The connections between the sources of nature-related financial risks identified above and the financial system are called ‘transmission’ channels. This concept of transmission channels is used to analyse how ‘real’ and financial economies are linked and are classified as either ‘acute (sudden/event-driven) or ‘chronic’ (build slowly over time). De Nederlandsche Bank (DNB) identifies six types of economic impact (transmission channels) that can be caused by nature-related financial risks and then transmitted into the financial system. These are:
- Disruption of activities or the value chain
- Raw materiality price volatility
- Pricing externalities
- Stranded assets
- Adjustment or relocation of activities
- Capital destruction
Equipped with knowledge about the physical, transition, and liability risks related to nature loss, and the transmission channels that connect these risks with the financial world, it is possible to create a framework for identifying nature-related financial risks. This framework is presented here and observes the following steps:
- Choose a type of Risk
- Choose the ways risk can manifest
- Use knowledge of risk manifestation and sector value chain to provide examples regarding the impact on companies
- Given the impact on clients or investments, provide examples of reluctant financial risks
Overall, assessing nature-related risks brings the financial materiality of nature loss into sharp focus, thus making a compelling business case for financial institutions to engage with risk mitigation strategies that protect and restore nature. Furthermore, it creates opportunities to design new investment, hedging, and insurance products that drive change in the real economy for a nature-positive future.
KEY INSIGHTS
- This handbook and framework provides a foundation for nature-related risk identification and management that can be adopted by any and all financial institutions, particularly those that have little to no previous knowledge of the way a decline in nature generates financially material risk to businesses. CISL calls on the financial community to use the handbook to begin the journey of embedding nature into financial decision-making so that we can begin to rewire the economy to protect and restore the natural world.

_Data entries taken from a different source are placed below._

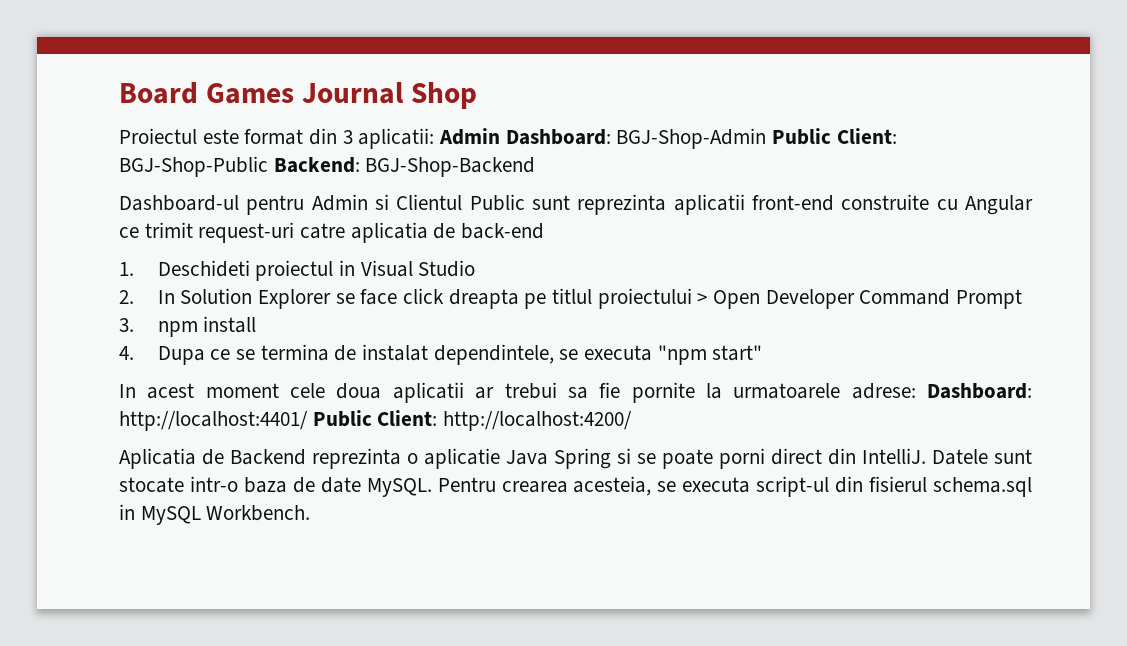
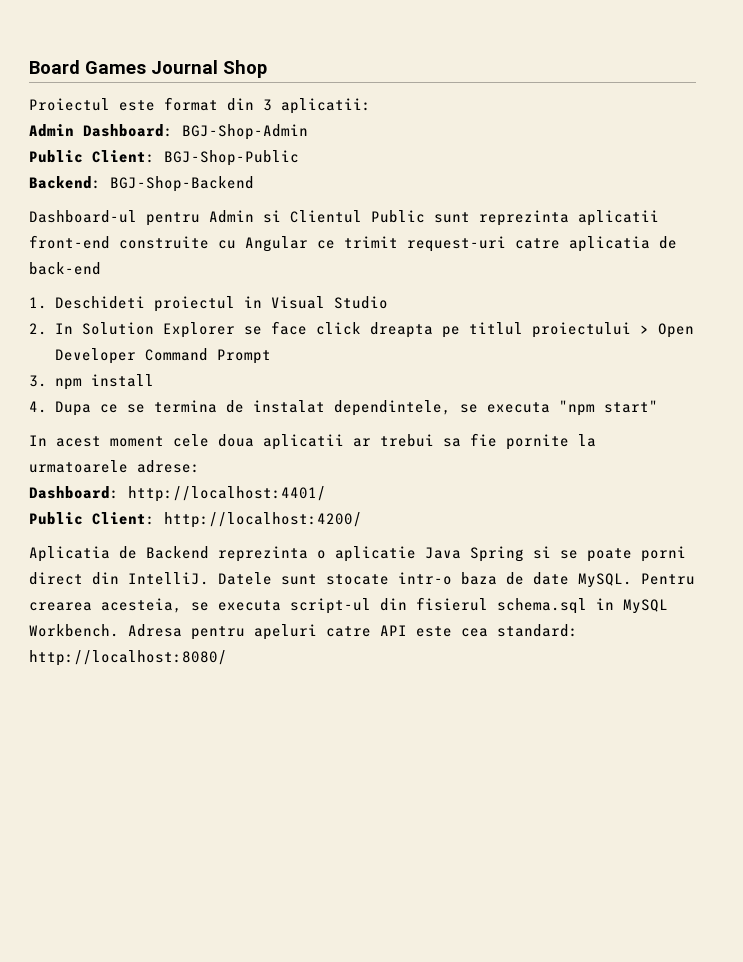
(435, 138) none -> (371, 106) //
(767, 138) none -> (308, 132) //
(268, 166) none -> (299, 158) //
(916, 391) none -> (200, 466) //
(308, 421) none -> (326, 494) //
(311, 513) none -> [128,624,578,640] [29,650,227,666] Adresa pentru apeluri catre API este cea standard: http://localhost:8080/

- When reading this report, investors should use the steps in the framework to consider how drivers of nature loss might be impacting the businesses and sectors in their unique portfolios, from the source of nature loss, to the transmission channel through which this source manifests itself as financial risk. Note that first order effects (risks that have direct impacts to business), will be much easier to identify than second order effects (risks that have indirect impacts to business, like risk resulting from flow on effects), meaning that identifying and managing risks to commodity linked sectors like agriculture will be simpler than that of say, the finance sector.

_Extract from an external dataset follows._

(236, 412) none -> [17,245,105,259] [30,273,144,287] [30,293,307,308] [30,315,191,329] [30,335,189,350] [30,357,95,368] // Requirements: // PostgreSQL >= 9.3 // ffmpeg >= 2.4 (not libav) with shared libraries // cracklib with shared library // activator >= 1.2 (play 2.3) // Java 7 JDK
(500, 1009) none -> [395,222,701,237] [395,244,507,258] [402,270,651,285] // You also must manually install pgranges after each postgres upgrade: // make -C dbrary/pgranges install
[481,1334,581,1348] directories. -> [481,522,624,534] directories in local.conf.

- During usability testing of the framework, financial institutions recommended applying it to one sector at a time, though the framework could also be applied to specific geographies as well. In consideration of these recommendations, the paper presents an assessment of a single sector; the agriculture sector. As financial institutions continue to use the framework, this approach may evolve to ensure it remains as accessible and useful as possible.

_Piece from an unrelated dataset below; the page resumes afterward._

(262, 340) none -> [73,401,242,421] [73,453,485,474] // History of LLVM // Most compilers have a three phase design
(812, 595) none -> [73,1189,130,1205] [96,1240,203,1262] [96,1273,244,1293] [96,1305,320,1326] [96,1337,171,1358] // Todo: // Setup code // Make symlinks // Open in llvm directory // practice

- The concept of achieving a 'nature-positive' economy is highlighted throughout the handbook. It is important for readers to understand this concept as it articulates the economic paradigm that the handbook is working to support and actualise. According to CISL a 'nature-positive' economy refers to an economy in which public and private sector actors, through choice and incentive, take action at scale to reduce and remove the drivers and pressures fuelling the degradation of nature, thus actively improving the state of nature (natural capital) and the ecosystem services it provides.
- A number of key tools and initiatives are cited that may be of further assistance to those beginning to consider nature-related risks. These are: the CISL Biodiversity Impact Metric (good for the agriculture sector), the Integrated Biodiversity Assessment Tool (data on threatened species, protected habitat and key biodiversity sites) and the WBSCD Guide to Corporate Ecosystem Valuation.